A recent paper published in the journal Emotion by Todd Kashdan and his colleagues at George Mason University used daily diaries to examine the link between sexual behavior and wellbeing. 152 college students were asked to keep a record of their sexual behaviors, emotions and feelings every day for three weeks. People’s wellbeing was measured by their positive feelings, mood and how meaningful they felt that their life was each day.
People were happier and found more meaning in their lives the day after any kind of sexual activity, from deep kissing to sexual intercourse, the researchers found. This link did not depend on how satisfying or intimate the experience was, or whether they were in a relationship. Any sort of sexual experience seems to improve well-being. However, the opposite was not true; happiness did not predict more sexual behavior in their analysis, which bolsters their claim that the link between sex and wellbeing is due to the sex itself.
Humans’ fundamental need to belong is likely at the root of the effect, Kashdan says, and sexual contact is a communication of acceptance and social inclusion from those with whom we are intimate. “There is something profound about someone else giving you access to their body and accepting access to yours,” Kashdan says. This experience of vulnerability and acceptance can be a powerful signal of inclusion that improves emotional health.
Other research by Kashdan points to a link between sex and social inclusion. Using a similar method of daily diaries, people recorded their sexual experiences, worries of being judged by others and feelings of inferiority. The day after a pleasurable sexual experience, those with clinical levels of social anxiety seemed to show a greater benefit from sex than those with low social anxiety; they responded very similarly to people without social anxiety when reporting their symptoms. Compared to days when they hadn’t been sexual, they were less concerned with how people viewed them and held themselves in higher esteem, suggesting that sex may foster a sense of social acceptance.

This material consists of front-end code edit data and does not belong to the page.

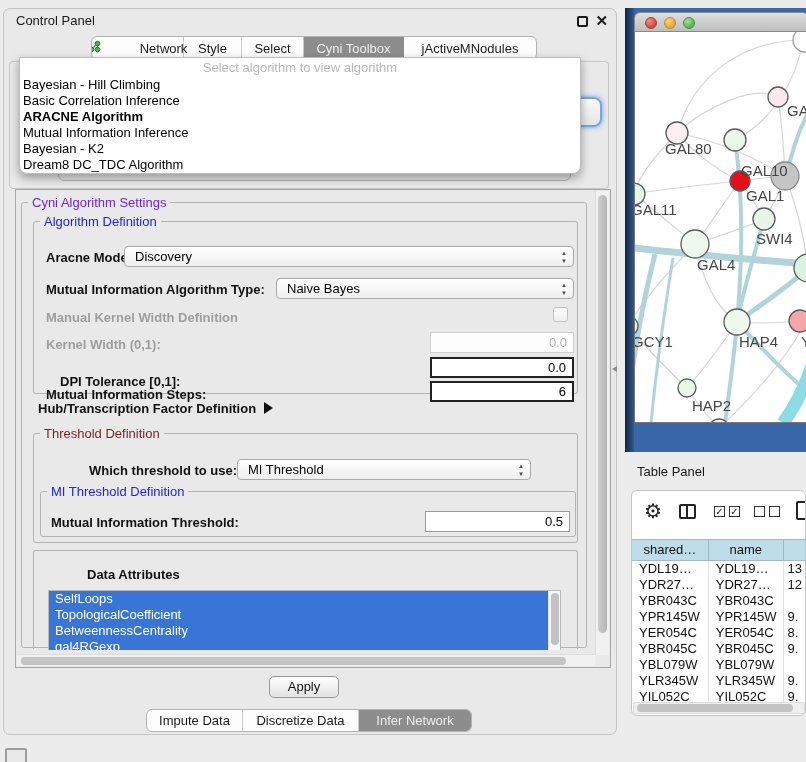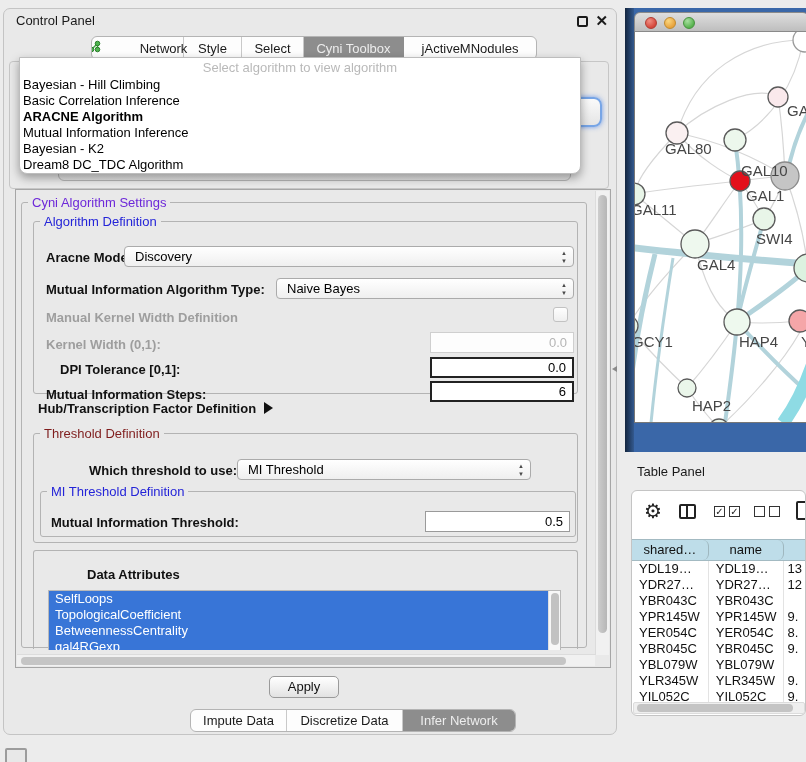--- a/index.html
+++ b/index.html
@@ -16,21 +16,21 @@
     border:2px solid #1a1a1a; border-radius:2px; background:transparent; }
   .close-btn { position:absolute; right:8px; top:3px; font-size:15px; font-weight:bold; color:#1a1a1a; }
 
   .seg { position:absolute; display:flex; height:24px; background:#FDFDFD;
     border:1px solid #B4B4B4; border-radius:6px; overflow:hidden; font-size:13px; color:#1a1a1a; }
   .seg .s { display:flex; align-items:center; justify-content:center;
     border-right:1px solid #C9C9C9; white-space:nowrap;gap:34px; }
   .seg .s:last-child { border-right:none; }
   .seg .s.sel { background:#8D8D8D; color:#EDEDED; border-right-color:#8D8D8D; }
   .seg-top { left:87px; top:27px; }
-  .seg-bottom { left:142px; top:700px; height:23px;margin-left:44px; }
+  .seg-bottom { left:142px; top:700px; height:23px; }
   .net-ico { margin-right:5px; display:inline-block; }
 
   
   .popup { position:absolute; left:15px; top:48px; width:562px; height:117px;
     background:#FFFFFF; border:1px solid #BDBDBD; border-radius:0 0 8px 8px;
     box-shadow:0 4px 10px rgba(0,0,0,0.35); z-index:50; overflow:hidden; }
   .popup .ph { position:absolute; left:0; top:2px; width:100%; text-align:center;
     color:#B9B9B9; font-size:13px; }
   .popup .opts { position:absolute; left:3px; top:19px; right:3px; }
   .popup .opt { font-size:13px; line-height:16px; color:#000; white-space:nowrap; }
@@ -121,21 +121,21 @@
     background:#FFF; border:1px solid #C4C4C4; border-radius:6px; overflow:hidden; }
   .gear { position:absolute; left:12px; top:10px; font-size:20px; color:#222; line-height:20px; }
   .colico { position:absolute; left:47px; top:13px; width:17px; height:15px; border:2px solid #222; border-radius:2px; }
   .colico::after { content:""; position:absolute; left:5px; top:0; width:2px; height:11px; background:#222; }
   .cb { position:absolute; top:15px; width:11px; height:11px; border:1.5px solid #333;
     font-size:10px; line-height:9px; text-align:center; color:#222; }
   .docico { position:absolute; left:164px; top:10px; width:16px; height:19px; border:2px solid #222; border-radius:2px; }
   .ttable { position:absolute; left:0; top:48px; width:100%; }
   .thead { display:flex; height:22px; background:#BEDDE9; border-top:1px solid #A3BAC2;
     border-bottom:1px solid #A3BAC2; font-size:13px; align-items:center; }
-  .thead .hc { text-align:center; border-right:1px solid #9FB7BF; height:100%; line-height:20px;border-radius:6px; }
+  .thead .hc { text-align:center; border-right:1px solid #9FB7BF; height:100%; line-height:20px; }
   .hc.c1 { width:79px; } .hc.c2 { width:77px; } .hc.c3 { width:22px; border-right:none; }
   .trows { position:absolute; left:0; top:22px; width:100%; height:141px; overflow:hidden; background:#FFF; }
   .trow { display:flex; height:16px; font-size:13px; line-height:16px; }
   .trow .tc { padding-left:7px; white-space:nowrap; overflow:hidden; }
   .tc.c1 { width:79px; border-right:1px solid #E3E3E3; }
   .tc.c2 { width:77px; border-right:1px solid #E3E3E3; }
   .tc.c3 { width:22px; padding-left:4px; }
   .tp-hsb { position:absolute; left:1px; top:211px; width:172px; height:12px;
     background:#EFEFEF; border:1px solid #DCDCDC; border-radius:2px; }
   .tp-hsb .thumb { position:absolute; left:3px; top:1px; width:156px; height:8px; background:#C4C4C4; border-radius:4px; }
@@ -231,21 +231,21 @@
           </div>
 
           <div class="flbl dis" style="left:12px; top:88px;">Manual Kernel Width Definition</div>
           <div class="chk" style="left:519px; top:85px;"></div>
 
           <div class="flbl dis" style="left:12px; top:115px;">Kernel Width (0,1):</div>
           <div class="inp dis" style="left:396px; top:110px; width:144px;">
             <span>0.0</span>
           </div>
 
-          <div class="flbl" style="left:12px; top:140px;padding-left:14px;">DPI Tolerance [0,1]:</div>
+          <div class="flbl" style="left:12px; top:152px;padding-left:14px;">DPI Tolerance [0,1]:</div>
           <div class="inp dark" style="left:396px; top:135px; width:144px;">
             <span>0.0</span>
           </div>
 
           <div class="flbl" style="left:12px; top:165px;">Mutual Information Steps:</div>
           <div class="inp dark" style="left:396px; top:159px; width:144px;">
             <span>6</span>
           </div>
         </div>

But a person’s relationship with their sexual partner matters, too, the new study found. When all participants were asked to rate how “close and connected” they felt to their partner during sex, that rating did not accurately predict wellbeing the next day, and the finding wasn’t statistically significant. However, when examining those in romantic relationships, additional feelings of wellbeing did come from especially satisfying and intimate sexual contact but they depend on the strength of the romantic relationship overall. Intimate and satisfying sex increases wellbeing in people in all types of relationships, but especially for those in closer, more loving relationships, possibly because sex in closer relationships strengthens bonds and increases feelings acceptance to a greater degree. It’s this reaffirmation and benevolence upon leaving the bedroom that is beneficial to a close relationship, Kashdan says.
Across all types of relationships, sex is an important therapeutic way of enhancing wellbeing and connecting with a partner, Kashdan says. It’s a powerful potential antidote to loneliness or social isolation—a “therapy without therapists,” he says. When social bonds are more important than ever, one solution may lie in the bedroom.